(User interface change data)
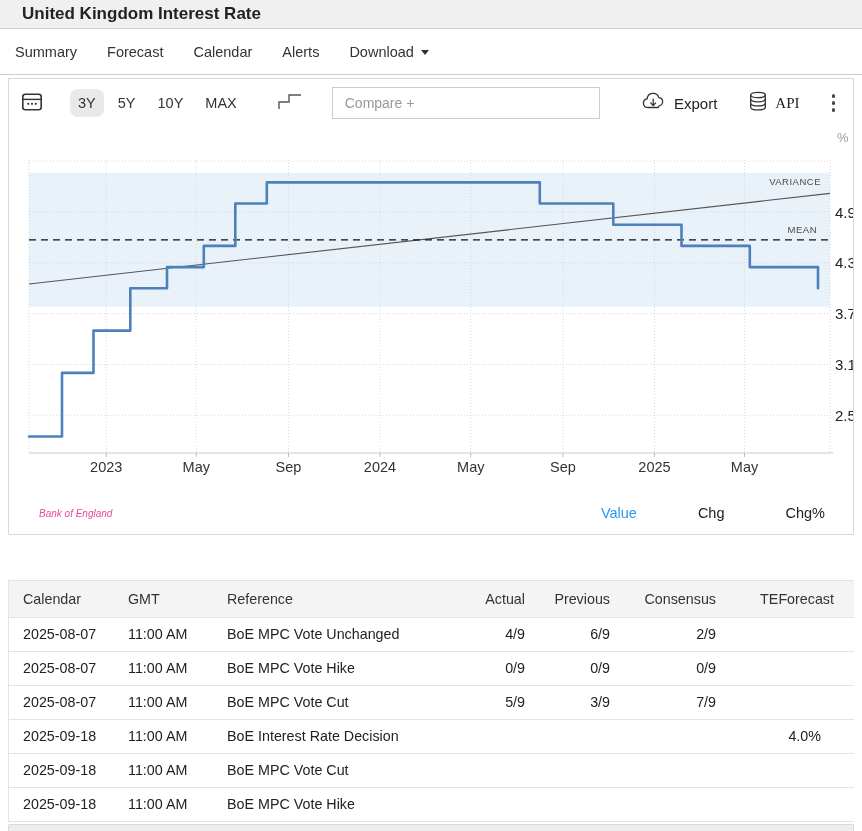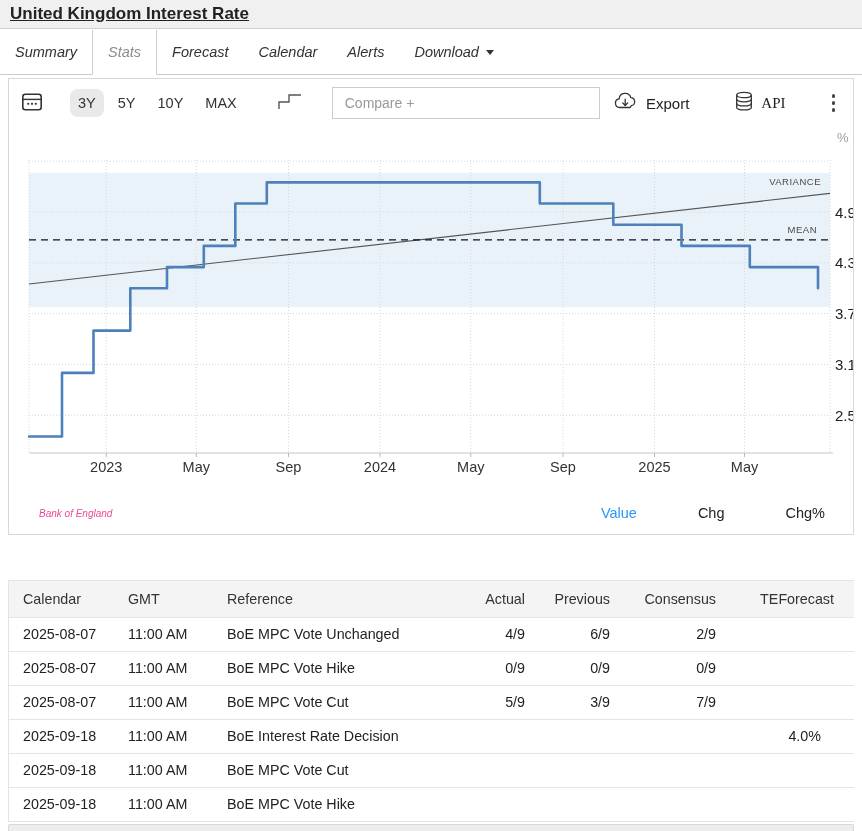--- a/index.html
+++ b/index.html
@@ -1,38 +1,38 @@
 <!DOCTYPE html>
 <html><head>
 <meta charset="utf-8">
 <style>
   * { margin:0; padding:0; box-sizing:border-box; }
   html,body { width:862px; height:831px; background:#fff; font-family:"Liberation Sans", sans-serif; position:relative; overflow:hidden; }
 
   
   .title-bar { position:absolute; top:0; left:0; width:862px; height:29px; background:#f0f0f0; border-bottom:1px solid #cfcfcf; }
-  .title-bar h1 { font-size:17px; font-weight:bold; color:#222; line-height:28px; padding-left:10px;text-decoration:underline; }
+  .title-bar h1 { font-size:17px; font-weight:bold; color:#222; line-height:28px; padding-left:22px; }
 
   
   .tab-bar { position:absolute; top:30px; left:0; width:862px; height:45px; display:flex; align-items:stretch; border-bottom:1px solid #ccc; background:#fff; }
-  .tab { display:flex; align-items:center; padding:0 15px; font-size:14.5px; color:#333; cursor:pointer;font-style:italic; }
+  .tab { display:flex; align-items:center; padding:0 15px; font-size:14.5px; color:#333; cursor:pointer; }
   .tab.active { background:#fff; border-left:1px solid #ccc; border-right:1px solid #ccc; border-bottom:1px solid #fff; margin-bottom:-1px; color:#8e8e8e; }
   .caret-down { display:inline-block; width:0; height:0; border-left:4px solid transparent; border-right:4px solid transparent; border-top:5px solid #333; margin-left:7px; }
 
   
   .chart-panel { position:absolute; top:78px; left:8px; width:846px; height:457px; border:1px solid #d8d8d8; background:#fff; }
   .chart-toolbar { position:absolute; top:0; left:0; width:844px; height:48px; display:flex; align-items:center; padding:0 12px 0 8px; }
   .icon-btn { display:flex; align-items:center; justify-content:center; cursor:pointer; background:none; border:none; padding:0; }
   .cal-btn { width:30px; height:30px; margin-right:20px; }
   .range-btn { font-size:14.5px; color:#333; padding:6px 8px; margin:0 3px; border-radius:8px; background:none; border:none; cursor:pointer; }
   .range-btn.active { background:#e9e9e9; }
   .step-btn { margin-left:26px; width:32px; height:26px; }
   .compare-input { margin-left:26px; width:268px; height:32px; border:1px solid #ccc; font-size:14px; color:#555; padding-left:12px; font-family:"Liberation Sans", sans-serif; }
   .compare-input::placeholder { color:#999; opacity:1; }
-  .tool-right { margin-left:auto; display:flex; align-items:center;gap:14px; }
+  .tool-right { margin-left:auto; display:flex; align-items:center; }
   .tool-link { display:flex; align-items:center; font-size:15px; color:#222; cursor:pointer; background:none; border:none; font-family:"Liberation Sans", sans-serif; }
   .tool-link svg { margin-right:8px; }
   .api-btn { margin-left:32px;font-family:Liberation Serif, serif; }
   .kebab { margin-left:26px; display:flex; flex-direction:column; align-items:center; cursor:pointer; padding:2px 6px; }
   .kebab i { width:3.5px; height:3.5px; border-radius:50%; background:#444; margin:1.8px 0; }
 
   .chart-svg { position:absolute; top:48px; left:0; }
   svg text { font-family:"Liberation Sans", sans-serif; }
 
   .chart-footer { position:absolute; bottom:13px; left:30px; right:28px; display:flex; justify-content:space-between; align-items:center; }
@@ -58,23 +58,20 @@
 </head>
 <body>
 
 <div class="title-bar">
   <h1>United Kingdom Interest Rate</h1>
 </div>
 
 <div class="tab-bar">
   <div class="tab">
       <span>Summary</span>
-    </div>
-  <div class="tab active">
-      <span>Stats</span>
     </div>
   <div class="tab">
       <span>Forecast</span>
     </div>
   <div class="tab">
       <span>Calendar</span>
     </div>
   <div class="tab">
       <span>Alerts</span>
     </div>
* * *
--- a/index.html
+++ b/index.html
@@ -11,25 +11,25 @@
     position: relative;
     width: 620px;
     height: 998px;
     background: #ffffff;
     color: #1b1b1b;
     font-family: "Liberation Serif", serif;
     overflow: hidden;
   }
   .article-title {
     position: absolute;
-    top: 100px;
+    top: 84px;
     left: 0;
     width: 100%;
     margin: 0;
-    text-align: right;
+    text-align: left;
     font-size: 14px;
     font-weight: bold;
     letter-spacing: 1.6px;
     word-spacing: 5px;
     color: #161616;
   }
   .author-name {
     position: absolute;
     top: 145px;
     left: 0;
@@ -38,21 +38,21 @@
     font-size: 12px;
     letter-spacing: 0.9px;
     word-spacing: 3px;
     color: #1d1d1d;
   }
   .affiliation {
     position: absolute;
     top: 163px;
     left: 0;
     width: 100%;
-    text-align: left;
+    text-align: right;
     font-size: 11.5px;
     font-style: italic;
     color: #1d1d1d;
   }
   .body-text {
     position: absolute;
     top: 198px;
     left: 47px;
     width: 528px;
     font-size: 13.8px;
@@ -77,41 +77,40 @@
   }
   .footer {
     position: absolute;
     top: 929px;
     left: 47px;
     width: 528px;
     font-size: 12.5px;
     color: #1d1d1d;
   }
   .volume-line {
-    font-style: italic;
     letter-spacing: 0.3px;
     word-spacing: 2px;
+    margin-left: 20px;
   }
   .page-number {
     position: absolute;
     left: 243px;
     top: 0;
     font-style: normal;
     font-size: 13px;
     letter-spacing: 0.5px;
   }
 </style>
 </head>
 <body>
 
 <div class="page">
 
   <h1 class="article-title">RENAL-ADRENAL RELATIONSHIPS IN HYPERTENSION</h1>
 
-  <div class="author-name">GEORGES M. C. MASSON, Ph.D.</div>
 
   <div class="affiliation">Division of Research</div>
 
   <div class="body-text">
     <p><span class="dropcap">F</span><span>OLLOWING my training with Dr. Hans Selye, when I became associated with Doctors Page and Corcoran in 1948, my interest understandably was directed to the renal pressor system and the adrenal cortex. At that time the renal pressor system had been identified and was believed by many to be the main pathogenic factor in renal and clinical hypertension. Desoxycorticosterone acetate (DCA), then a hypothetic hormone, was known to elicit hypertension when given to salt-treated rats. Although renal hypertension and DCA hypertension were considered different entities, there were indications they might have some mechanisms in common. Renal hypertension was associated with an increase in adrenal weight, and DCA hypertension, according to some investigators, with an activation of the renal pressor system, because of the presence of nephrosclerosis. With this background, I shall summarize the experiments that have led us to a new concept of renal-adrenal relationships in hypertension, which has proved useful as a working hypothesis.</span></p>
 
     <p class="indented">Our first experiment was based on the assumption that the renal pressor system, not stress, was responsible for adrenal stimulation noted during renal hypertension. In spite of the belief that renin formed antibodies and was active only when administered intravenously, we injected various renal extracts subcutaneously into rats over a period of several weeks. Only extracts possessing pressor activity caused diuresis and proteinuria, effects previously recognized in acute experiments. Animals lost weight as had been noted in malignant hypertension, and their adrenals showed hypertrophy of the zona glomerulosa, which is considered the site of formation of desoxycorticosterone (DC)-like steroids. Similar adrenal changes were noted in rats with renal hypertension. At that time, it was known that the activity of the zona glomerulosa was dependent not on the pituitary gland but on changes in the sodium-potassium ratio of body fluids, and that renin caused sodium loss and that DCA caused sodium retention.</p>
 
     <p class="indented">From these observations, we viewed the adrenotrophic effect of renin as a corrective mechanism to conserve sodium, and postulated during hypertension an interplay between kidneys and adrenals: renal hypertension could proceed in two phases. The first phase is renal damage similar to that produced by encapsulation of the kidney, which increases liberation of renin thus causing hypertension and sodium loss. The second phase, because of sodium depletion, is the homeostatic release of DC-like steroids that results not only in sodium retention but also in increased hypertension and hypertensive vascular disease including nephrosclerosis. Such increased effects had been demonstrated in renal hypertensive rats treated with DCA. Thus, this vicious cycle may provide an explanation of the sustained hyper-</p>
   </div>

Exercise details:
Above are the entries; copy out every line among them that contains the word "loss".

Task answer:
     <p class="indented">Our first experiment was based on the assumption that the renal pressor system, not stress, was responsible for adrenal stimulation noted during renal hypertension. In spite of the belief that renin formed antibodies and was active only when administered intravenously, we injected various renal extracts subcutaneously into rats over a period of several weeks. Only extracts possessing pressor activity caused diuresis and proteinuria, effects previously recognized in acute experiments. Animals lost weight as had been noted in malignant hypertension, and their adrenals showed hypertrophy of the zona glomerulosa, which is considered the site of formation of desoxycorticosterone (DC)-like steroids. Similar adrenal changes were noted in rats with renal hypertension. At that time, it was known that the activity of the zona glomerulosa was dependent not on the pituitary gland but on changes in the sodium-potassium ratio of body fluids, and that renin caused sodium loss and that DCA caused sodium retention.</p>
     <p class="indented">From these observations, we viewed the adrenotrophic effect of renin as a corrective mechanism to conserve sodium, and postulated during hypertension an interplay between kidneys and adrenals: renal hypertension could proceed in two phases. The first phase is renal damage similar to that produced by encapsulation of the kidney, which increases liberation of renin thus causing hypertension and sodium loss. The second phase, because of sodium depletion, is the homeostatic release of DC-like steroids that results not only in sodium retention but also in increased hypertension and hypertensive vascular disease including nephrosclerosis. Such increased effects had been demonstrated in renal hypertensive rats treated with DCA. Thus, this vicious cycle may provide an explanation of the sustained hyper-</p>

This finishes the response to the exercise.